Reactive Arthritis is a form of arthritis that can cause inflammation and pain in the joints, the skin, the eyes, the bladder, the genitals and the mucus membranes. Unlike ankylosing spondylitis, ReA does not normally affect the spine and the sacroiliac joints in a majority of cases. Reactive arthritis is thought to occur as a ‘reaction’ to an infection that started elsewhere in the body, generally in the genitourinary or gastrointestinal tract.
Is There a Cure?
Although there is currently no known cure, there are treatments and medications available to reduce symptoms and manage the pain and inflammation caused by ReA.
Potential Causes of Reactive Arthritis
Reactive arthritis occurs after exposure / infection caused by certain types of bacteria. These include:
- Chlamydia, a bacterium contracted during sexually activity, which causes either burning urination or watery discharge from the penis or vagina.
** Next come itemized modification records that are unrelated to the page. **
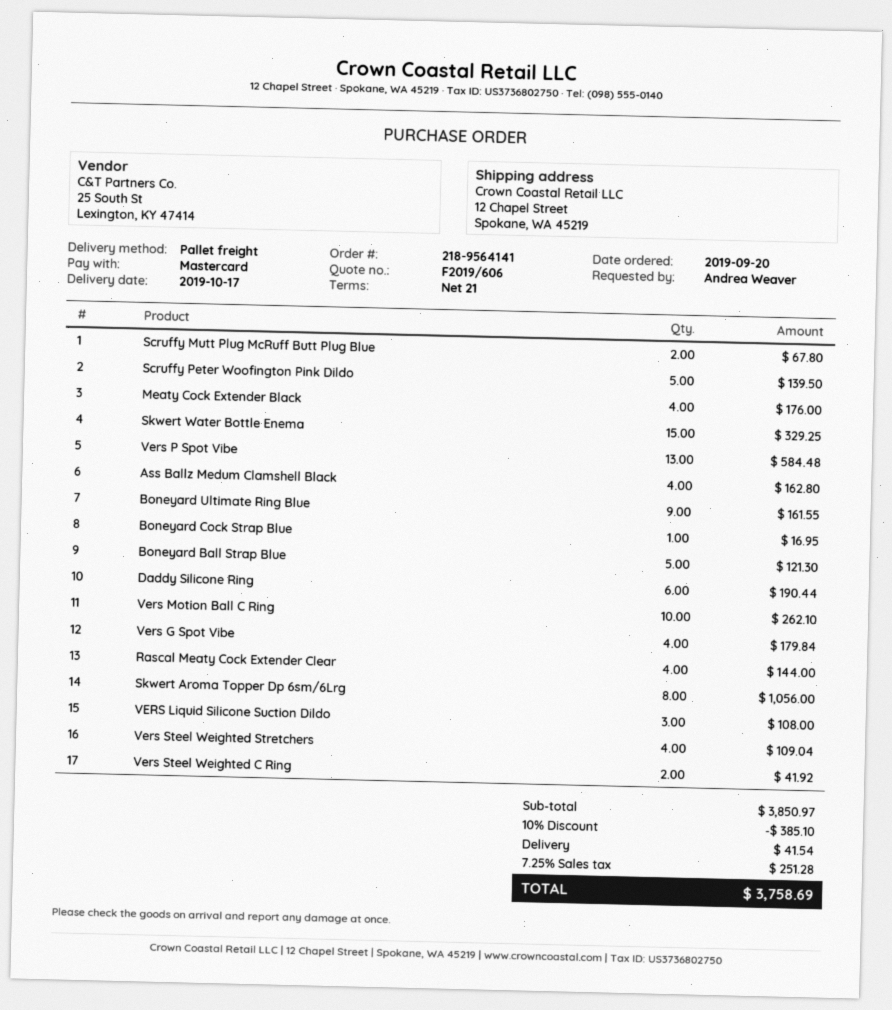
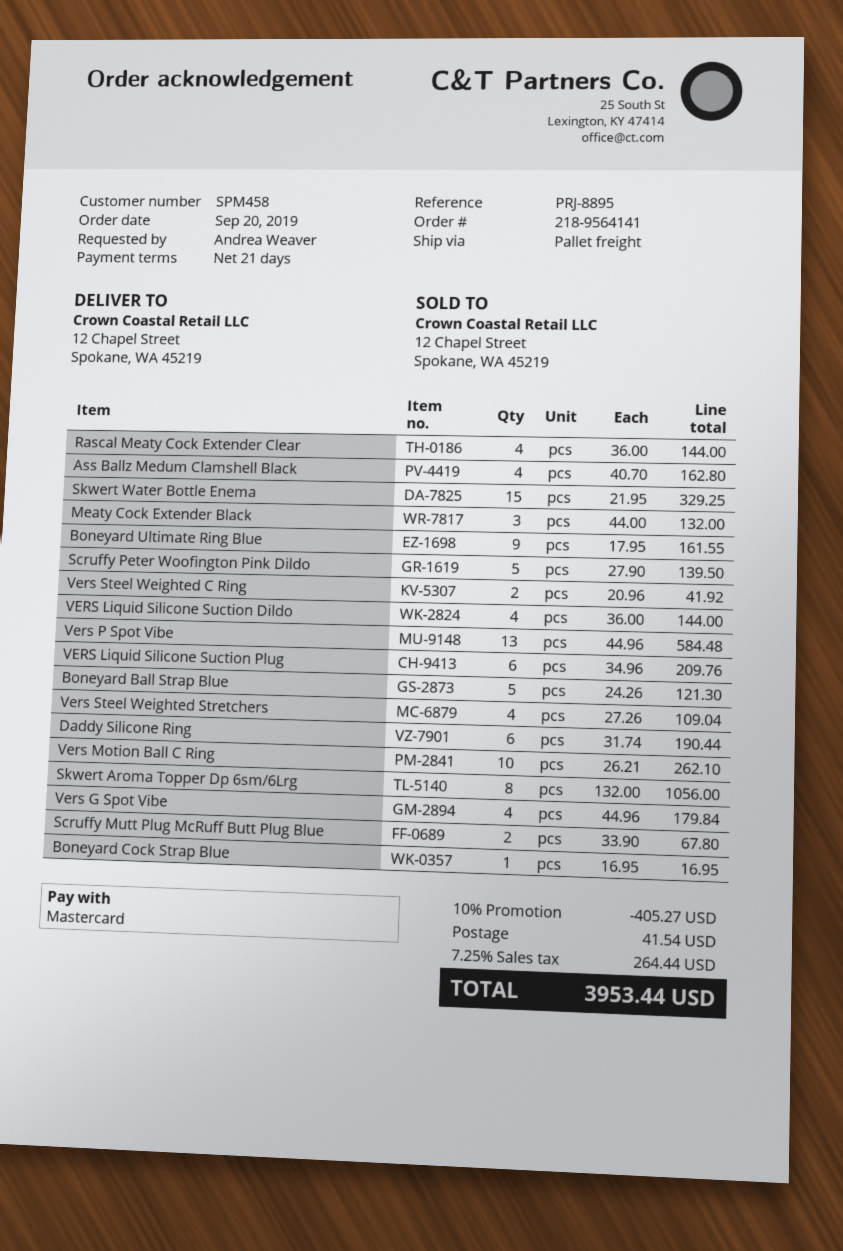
Meaty Cock Extender Black: 4 for 176.00 -> 3 for 132.00
VERS Liquid Silicone Suction Dildo: 3 for 108.00 -> 4 for 144.00
VERS Liquid Silicone Suction Plug: none -> 6 for 209.76
discount: 10% = 385.10 -> 10% = 405.27
tax: 7.25% = 251.28 -> 7.25% = 264.44
total: 3758.69 -> 3953.44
- Bacteria such as Salmonella, Shigella, Yersinia or Campylobacter, which cause dysentery (diarrhea, abdominal pain, vomiting, fever). Exposure to these bacteria occurs after eating spoiled or contaminated food.
However, not everyone exposed to these bacteria will contract ReA. Those who go on to develop ReA tend to test positive for the HLA-B27 genetic marker, although other genetic factors may be involved. Thus, it is an interaction between an individual’s genetic make-up and the initial infection that causes Reactive Arthritis.
Disease Course / Prognosis
ReA usually develops 2-4 weeks after the infection. A tendency exists for more severe and long-term disease in patients who do test positive for HLA-B27 as well as those who have a family history of the disease.
Reactive Arthritis typically follows a limited course, where symptoms subsiding in 3-12 months. However, the condition has a tendency to recur. About 15-20% of people with ReA develop a chronic, and sometimes severe, arthritis or spondylitis.